DATASET CONTENT
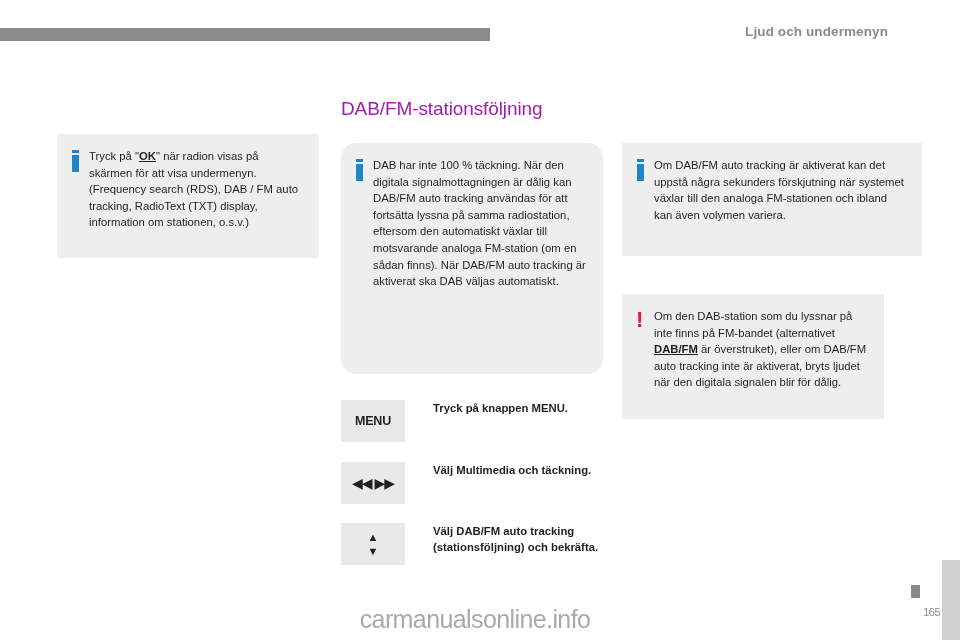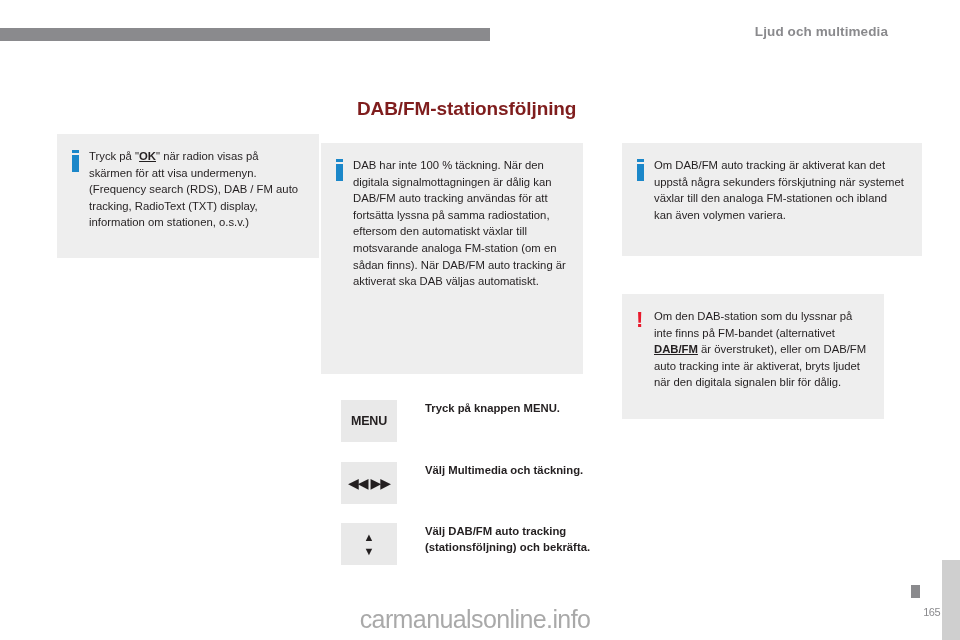--- a/index.html
+++ b/index.html
@@ -28,24 +28,24 @@
     font-size: 13.5px;
     font-weight: bold;
     color: #8a8a8d;
     letter-spacing: 0.1px;
     white-space: nowrap;
   }
 
   
   .main-title {
     position: absolute;
-    left: 357px; top: 98px;
+    left: 341px; top: 98px;
     font-size: 19px;
-    font-weight: bold;
-    color: #7f1d1d;
+    font-weight: normal;
+    color: #a21caf;
     letter-spacing: -0.1px;
     white-space: nowrap;
   }
 
   
   .note-box {
     position: absolute;
     background: #eeeeee;
     display: flex;
     padding: 14px 14px 14px 12px;
@@ -86,34 +86,34 @@
   }
   .note-text {
     flex: 1 1 auto;
     font-size: 11.3px;
     line-height: 16.6px;
     color: #231f20;
   }
   .note-text b { font-weight: bold; text-decoration: underline; }
 
   #note-left   { left: 57px;  top: 134px; width: 262px; height: 124px; }
-  #note-mid    { left: 321px; top: 143px; width: 262px; height: 231px; }
+  #note-mid    { left: 341px; top: 143px; width: 262px; height: 231px; border-radius: 15px; }
   #note-right  { left: 622px; top: 143px; width: 300px; height: 113px; }
   #note-warn   { left: 622px; top: 294px; width: 262px; height: 125px; }
 
   
   .step-row {
     position: absolute;
     left: 341px;
     display: flex;
     align-items: flex-start;
   }
   .step-key {
     flex: 0 0 auto;
-    width: 56px; height: 42px;
+    width: 64px; height: 42px;
     background: #e9e9e9;
     display: flex;
     align-items: center;
     justify-content: center;
     color: #231f20;
   }
   .key-menu-label {
     font-size: 12.5px;
     font-weight: bold;
     letter-spacing: -0.2px;
@@ -180,21 +180,21 @@
     letter-spacing: -0.6px;
     white-space: nowrap;
   }
 </style>
 </head>
 <body>
 
 <div class="page">
 
   <div class="header-bar"></div>
-  <div class="header-title">Ljud och multimedia</div>
+  <div class="header-title">Ljud och undermenyn</div>
 
   <div class="main-title">DAB/FM-stationsföljning</div>
 
   <div class="note-box" id="note-left">
     <div class="note-icon">
       <span class="icon-info">
           <span class="dot"></span>
           <span class="stem"></span>
         </span>
     </div>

INSTRUCTIONS TO FOLLOW
Retype only this portion of the data above: the line containing "color: #8a8a8d;", the line containing "56px; height: 42px;", and all lines between them, exactly.

ANSWER SPACE
     color: #8a8a8d;
     letter-spacing: 0.1px;
     white-space: nowrap;
   }
 
   
   .main-title {
     position: absolute;
-    left: 357px; top: 98px;
+    left: 341px; top: 98px;
     font-size: 19px;
-    font-weight: bold;
-    color: #7f1d1d;
+    font-weight: normal;
+    color: #a21caf;
     letter-spacing: -0.1px;
     white-space: nowrap;
   }
 
   
   .note-box {
     position: absolute;
     background: #eeeeee;
     display: flex;
     padding: 14px 14px 14px 12px;
@@ -86,34 +86,34 @@
   }
   .note-text {
     flex: 1 1 auto;
     font-size: 11.3px;
     line-height: 16.6px;
     color: #231f20;
   }
   .note-text b { font-weight: bold; text-decoration: underline; }
 
   #note-left   { left: 57px;  top: 134px; width: 262px; height: 124px; }
-  #note-mid    { left: 321px; top: 143px; width: 262px; height: 231px; }
+  #note-mid    { left: 341px; top: 143px; width: 262px; height: 231px; border-radius: 15px; }
   #note-right  { left: 622px; top: 143px; width: 300px; height: 113px; }
   #note-warn   { left: 622px; top: 294px; width: 262px; height: 125px; }
 
   
   .step-row {
     position: absolute;
     left: 341px;
     display: flex;
     align-items: flex-start;
   }
   .step-key {
     flex: 0 0 auto;
-    width: 56px; height: 42px;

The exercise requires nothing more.